Florilegio di Nicola Lupo

Florilegio delle Memorie storiche di Bronte - Indice


13. Il '48 e il '49 in Bronte

Con documenti inediti

Salito al soglio pontificio Pio IX, nel 1846, “il suo primo atto fu una generale amnistia di tutti i condannati politici.
L’Italia esultò. Le speranze e i palpiti di Libertà suscitati
dal novello pontefice mossero il Gran Duca Leopoldo e Carlo Alberto a conce­dere ai loro popoli le chieste riforme. Varii moti e proteste agitavano l’Isola.”

E, spuntata l’alba del 1848, Mazzini chiedeva al Vicario di Dio: “Uni­ficate l’Italia “; e “ il Dio della terra dall’alto del Vaticano proferì le parole sante, augurali: - Gran Dio, benedite l’Italia.- L’Italia bene­detta sorse come un sol uomo. Dalle Alpi al Lilibeo fu una festa […] Il grido - Viva Pio IX - echeggiò” dappertutto.

Solo […] ostinato perseverava nella mala signoria Ferdinando II. I cuori dei Siciliani fremet­tero, e prima Palermo, impaziente di scuotere il servaggio, al­l’al­ba del 12 gennaio, per opera di Fran­cesco Bagnasco, lanciò al tiranno l’ immortale sfida con: All’armi, figli di Sicilia! La forza di tutti è onnipossente, l’unione dei popoli è la caduta dei re. […]” dettando le regole da seguire per il raggiungimento delle comuni aspirazioni. “ […] Le parole pontificali furono la leva del grande e concorde movimento.

“Bronte già noto per i fatti del ’20 […] del ’37 […] del ’47 […] sentì il nuovo moto, sentì le nuove speranze, e fra le grida - Viva Pio Nono! - Viva la Costituzione! - abbasso i Borboni! Nel 30 gennaio, si vendicò in libertà, costituendo un Comitato provvisorio di trenta individui […] fra i quali l’avv. Nicolò Lombardo e Mastro Gaetano Lupo.

“Il Lombardo si mostrò uno dei più attivi e zelanti liberali, andando spesso a Catania a prendere concerti coll’ardente patriota avv. Sebastiano Carnazza. […] “Il popolo […] che ogni idealità rivolu­zionaria concreta nel non voler pagare più tasse, si negò a pagare quella sul macinato, che più delle altre lo gravava onde […] si temettero tumulti che furono quietati dalle promesse del Comitato centrale. […]

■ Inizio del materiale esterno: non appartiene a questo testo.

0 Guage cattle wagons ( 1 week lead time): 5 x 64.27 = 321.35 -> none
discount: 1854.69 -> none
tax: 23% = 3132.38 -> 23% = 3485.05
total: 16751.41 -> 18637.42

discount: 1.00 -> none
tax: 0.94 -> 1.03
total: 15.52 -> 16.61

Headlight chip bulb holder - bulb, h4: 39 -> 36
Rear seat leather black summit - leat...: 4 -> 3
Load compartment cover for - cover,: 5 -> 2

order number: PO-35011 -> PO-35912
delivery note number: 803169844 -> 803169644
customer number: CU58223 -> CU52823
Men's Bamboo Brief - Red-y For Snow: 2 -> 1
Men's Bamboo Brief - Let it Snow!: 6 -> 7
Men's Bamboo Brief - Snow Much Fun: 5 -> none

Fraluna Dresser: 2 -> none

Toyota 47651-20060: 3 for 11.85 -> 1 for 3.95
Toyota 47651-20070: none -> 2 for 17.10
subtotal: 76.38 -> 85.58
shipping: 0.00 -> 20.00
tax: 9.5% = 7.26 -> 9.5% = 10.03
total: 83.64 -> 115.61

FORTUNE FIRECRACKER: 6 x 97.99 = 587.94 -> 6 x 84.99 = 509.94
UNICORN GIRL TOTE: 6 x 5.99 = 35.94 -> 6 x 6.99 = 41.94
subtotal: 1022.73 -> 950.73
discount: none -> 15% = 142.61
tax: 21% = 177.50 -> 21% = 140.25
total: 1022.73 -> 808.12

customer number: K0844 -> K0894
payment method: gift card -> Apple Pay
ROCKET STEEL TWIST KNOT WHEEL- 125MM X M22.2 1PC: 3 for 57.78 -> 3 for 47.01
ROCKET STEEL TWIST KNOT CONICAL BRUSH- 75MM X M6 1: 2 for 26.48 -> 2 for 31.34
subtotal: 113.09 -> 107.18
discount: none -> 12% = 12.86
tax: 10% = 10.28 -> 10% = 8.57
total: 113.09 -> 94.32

Nella foto, del 1892, cittadini brontesi sfilano pacificamente lungo il Corso Umberto.

BRONTE NELLA RIVOLUZIONE DEL 1820

IL '48 E IL '49 IN BRONTE

Le integrali monografie con le analitiche descrizioni dei moti rivoluzionari del 1820 e del 1848 fatte da Benedetto Radice tratte dal II° volume delle  Memorie storiche di Bronte, in formato

Intanto al Comune, inesperto di libero reggimento e chiedente istruzioni per il nuovo regime, così rispondeva il presidente del Comitato di Catania: […] autorizza il Comitato di Bronte a prendere dalla cassa comunale il denaro necessario per i bisogni del Comune e versare il resto nella cassa della Provincia, avvisa ancora che per eseguire tutto ciò vien costà il signor Domenico Fiorini vostro patriota che tanto si è distinto nella nostra rivoluzione, attirandosi l’ammirazione di tutti i buoni Catanesi; […] Raccomanda l’ordine pubblico, il rispetto alla proprietà, alle persone, […] Un atto solo che infermasse colla disturbazione dell’ ordine pubblico la nostra santa e comune causa, è punito severamente.

“Convocati […] i comizi elettorali, Bronte elesse a suo rappresentante il sac. Giacomo Meli, prete dell’Oratorio, uomo più atto a recitare il breviario che alle faccende di Stato […] Più destro e più d’ ingegno fu il Brontese sac. Giuseppe Castiglione, che sedette tra i Pari […]
Professò il Castiglione eloquenza nel seminario arcivescovile di Palermo; fu caro alla gioventù colta della città e all’aristocrazia liberale; mostrossi al Parlamento uomo di iniziative e ardente di patriottismo. […]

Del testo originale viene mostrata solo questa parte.